A recent study compared patient education efforts using traditional websites with offerings that included automated online counseling for adolescent acne sufferers.

Use of technology in medicine continues to expand and improve, but it isn’t always a panacea. A recent study in JAMA Dermatology compared patient education efforts using traditional websites with offerings that included automated online counseling for adolescent acne sufferers. You might expect that a more personalized and customized approach to patient education would yield greater outcomes.

Patient education is a crucial component of acne treatment and adherence to therapy—both in the form of medications and regular cleansing and skin care. Most patient education efforts include only a standard educational website.

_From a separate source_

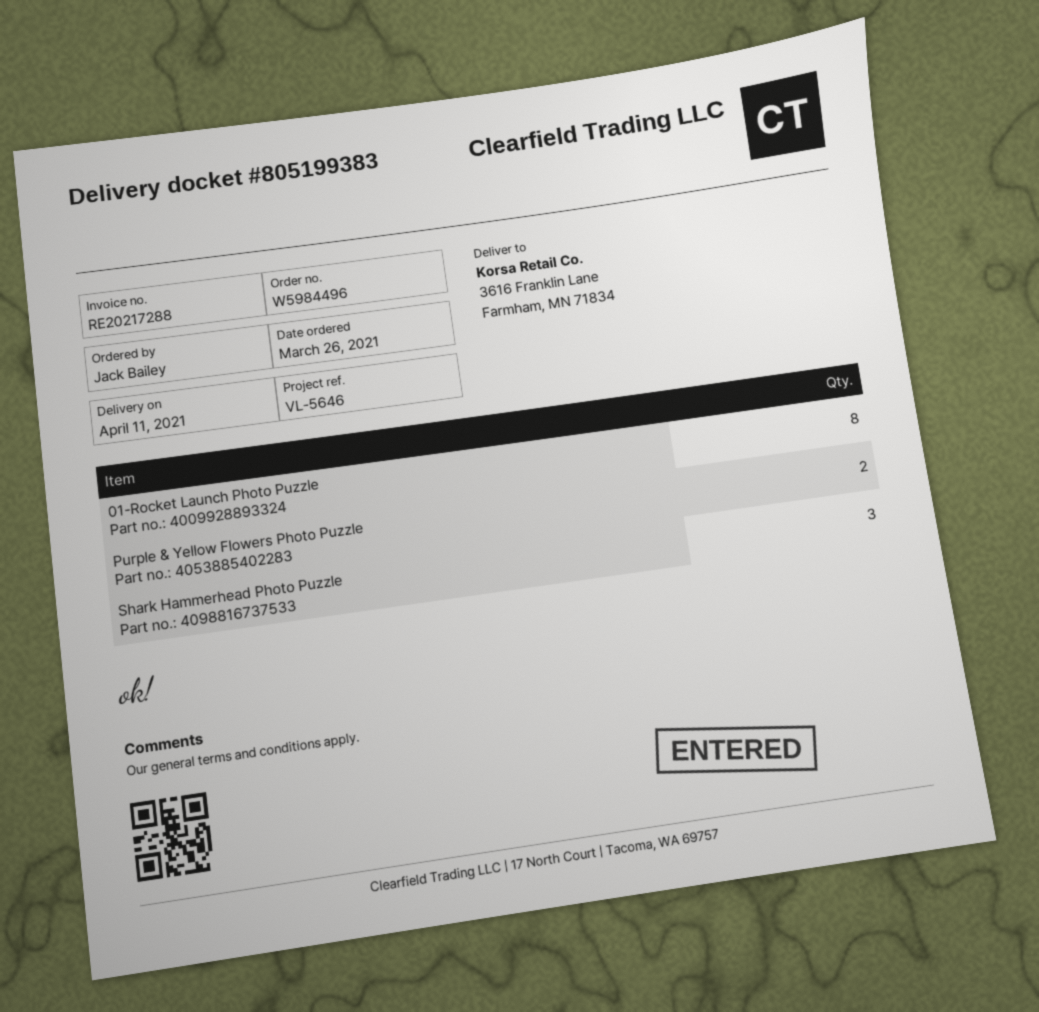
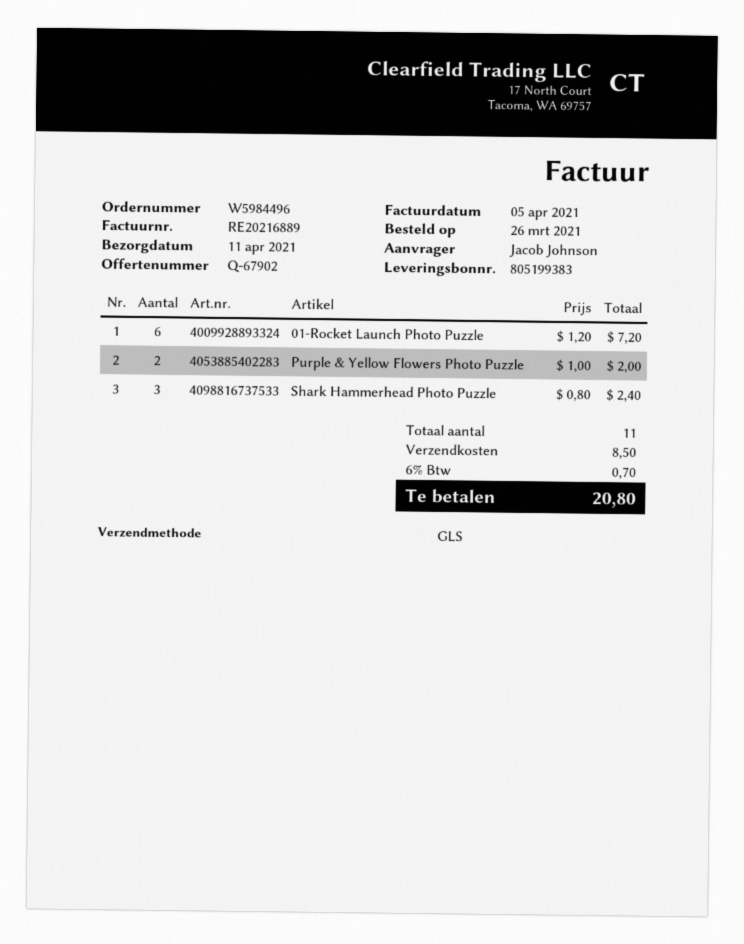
invoice number: RE20217288 -> RE20216889
ordered by: Jack Bailey -> Jacob Johnson
01-Rocket Launch Photo Puzzle: 8 -> 6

The study was a randomized clinical trial conducted between March 27, 2014, and June 27, 2014, including a 12-week follow-up in a local inner-city high school. Ninety-eight students aged at least 13 years with mild to moderate acne were eligible for participation. Participants were given a standard educational website or an automated-counseling website. Would the added benefit of an online counseling component significantly alter the number of acne lesions?

In the case of this participant group, the answer was no. The primary outcome measured was the total acne lesion count, but additional measurements included the Children’s Dermatology Life Quality Index (CDLQI) scores and general skin care behavior. Forty-nine participants were randomized to each group. At baseline, the mean (SD) total acne lesion count was not significantly different between the standard-website group and the automated-counseling—website group, and there was no statistical difference between the standard-website group and the automated-counseling–website group. However, there were some positive results in terms of adherence to a recommended skin-care routine for the participants who received automated counseling.

According to the article, “For some participants in this study, this alliance [with the virtual counselor] may have provided effective counseling on skin care or positive feedback that reinforced current behaviors.”

As with many patient education efforts, simply providing access to great resources doesn’t mean patients will take advantage of them. The positive impacts of the added online advisor component were limited by the lower-than-expected use of the study websites. But the stud authors noted that the results suggest that interactive education may still carry the potential to improve long-term clinical factors.